Die Gewalt gegen die beiden jungen Erwachsenen wurde auch aus der örtlichen Politik verurteilt. „So etwas ist nicht hinnehmbar“, twitterte Belit Onay, Hannovers grüner Bürgermeister. „Solange es solche Angriffe gibt, müssen wir weiterhin gemeinsam auf die Straße gehen, um für die Rechte aller zu protestieren.“
Onay nahm nicht nur am CSD selbst, sondern auch an der Kundgebung teil, die am Sonntag als Reaktion auf die Gewalt von Andersraum veranstaltet wurde. Ebenso waren Niedersachsens Innenministerin Daniela Behrens und Regionspräsident Steffen Krach (beide SPD) dabei. „Einige Teilnehmer*innen haben uns geschrieben“, berichtet Weiler, „dass sie ermutigt aus der Kundgebung rausgegangen sind und die Solidarität gespürt haben.“ Vorher seien viele vor allem wütend und ängstlich gewesen.
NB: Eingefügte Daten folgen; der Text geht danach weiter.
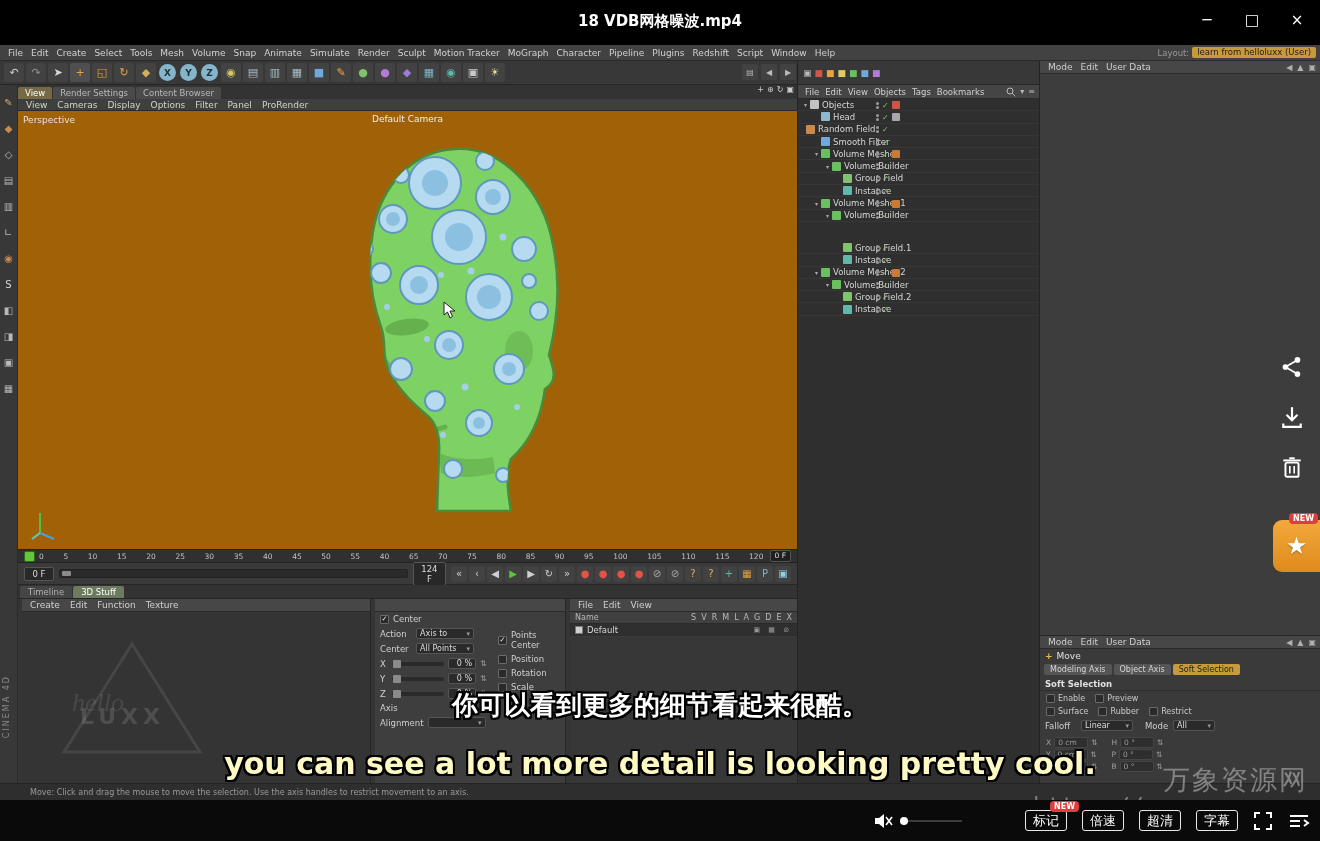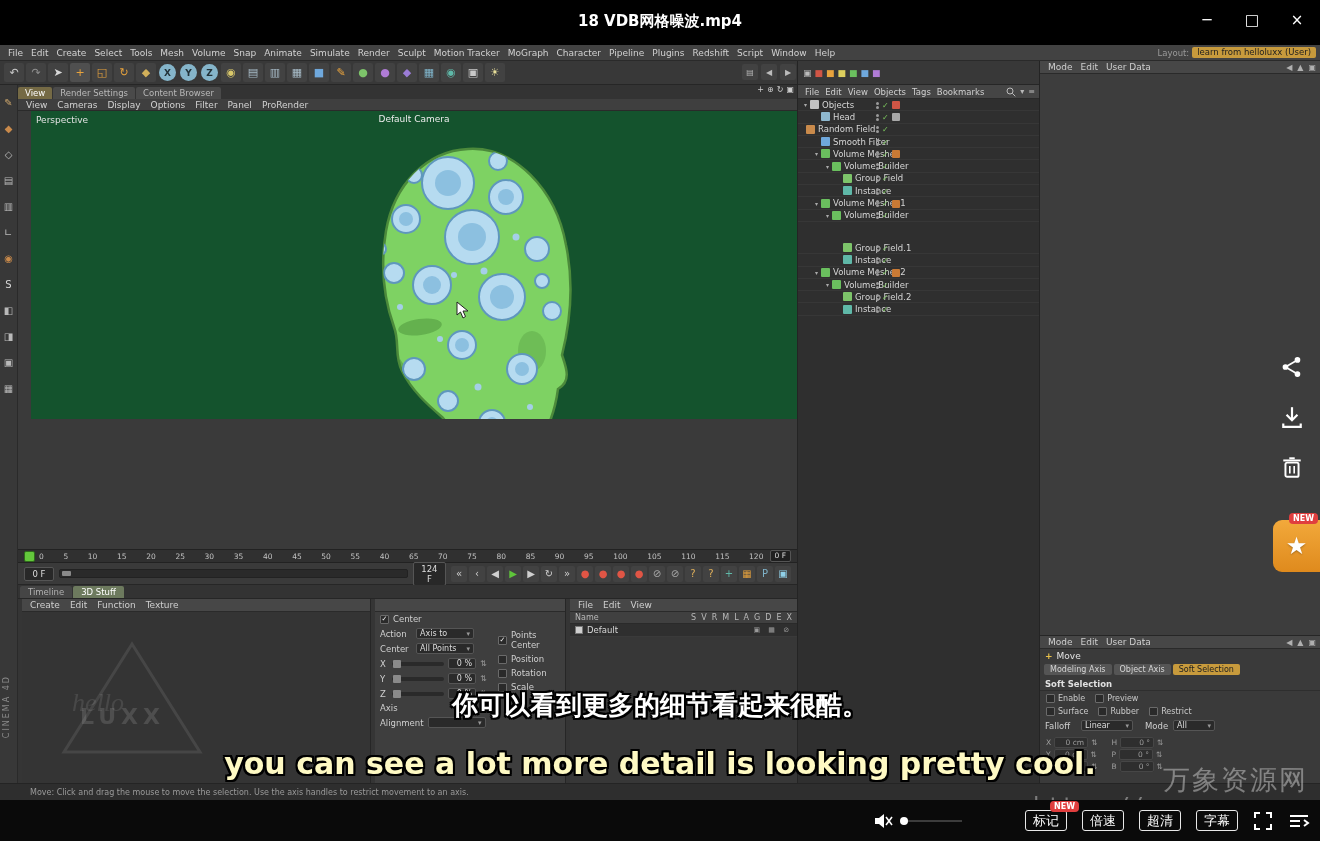"Perspective" #canvas { background: #14532d -> #a16207; height: 308px -> 438px; left: 13px -> 0 }
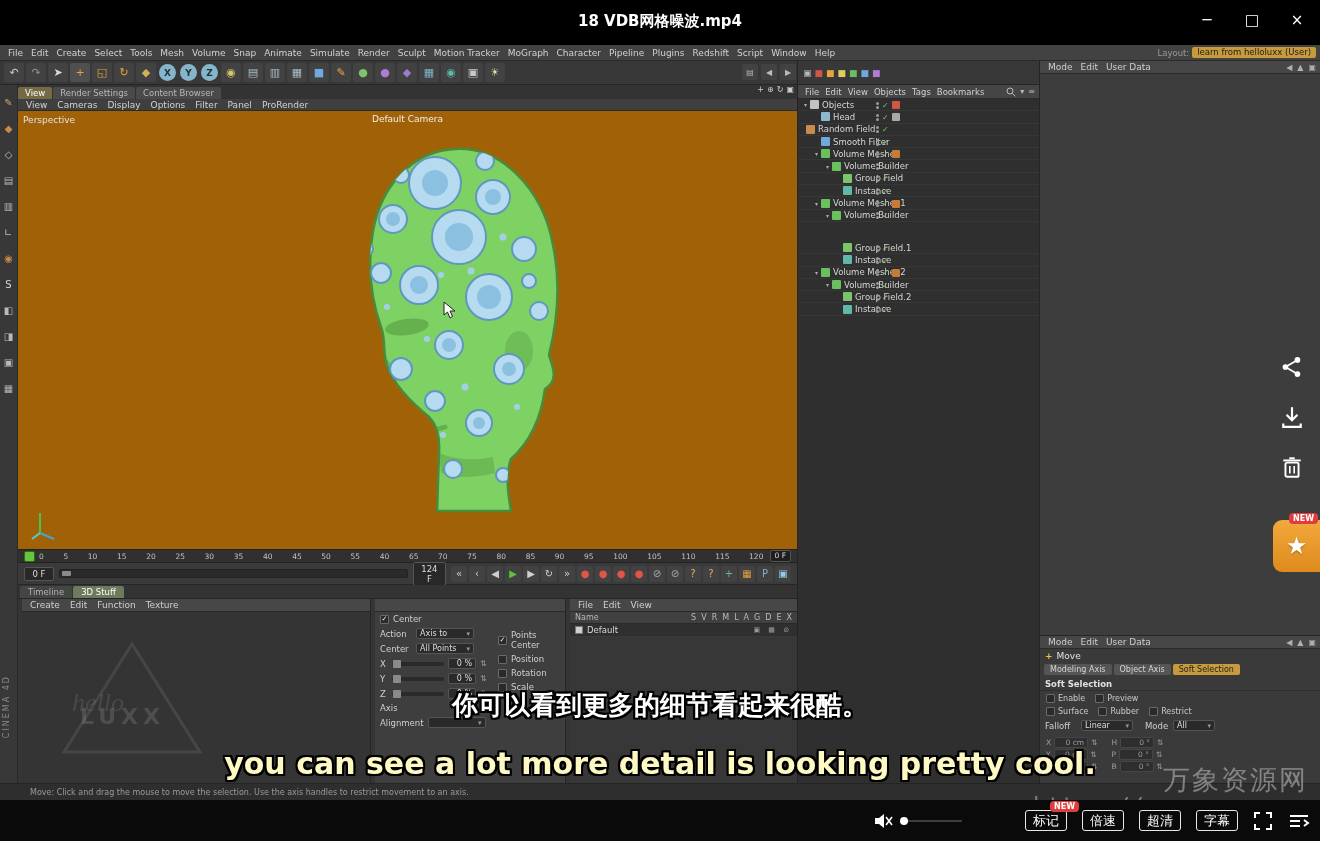"0 cm" .coord-row .cval { text-align: right -> left }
Weiler spricht von einer „Verrohung der Gesellschaft“: „Das erleben wir das ganze Jahr über. Vom Gefühl her sind die Übergriffe mehr geworden, vor allem queerfeindliche Beschimpfungen.“ Die Vorfälle fielen aber auch mehr auf, weil mehr Energie in die Sicherheit investiert werde.
Für die Sicherheit beim CSD auf dem zentralen Veranstaltungsort am Opernplatz in Hannover seien unter anderem Security und ein Awareness-Team zuständig gewesen. Das Problem des Konzepts zeige sich an dem Angriff am Hauptbahnhof, so Weiler: „Das ist gar nicht weit weg, aber da haben wir überhaupt keine Handhabe.“ Man wolle sich daher gemeinsam mit Polizei und Stadt überlegen, was man nächstes Jahr verbessern könne – ohne den CSD „martialisch zu schützen“. Sie weist auch darauf hin, dass „sexualisierte Übergriffe kein Einzelfall beim CSD“ seien. „Es ist wichtig, dass man die gesellschaftliche Dimension sieht.“
Veranstalter*innen, auch über den CSD hinaus, hätten „schon sehr das Gefühl, dass es eine hohe Queerfeindlichkeit gibt“, sagt auch Anna Rießen vom Veranstaltungsort Pavillon Hannover, wo sie das Projekt „We take care“ für ein diskriminierungsfreies Nachtleben koordiniert. „Die Fälle sind sichtbarer als früher.“ Ob das an der Wahrnehmung liege oder tatsächlich an der steigenden Anzahl der Vorfälle, sei nicht klar.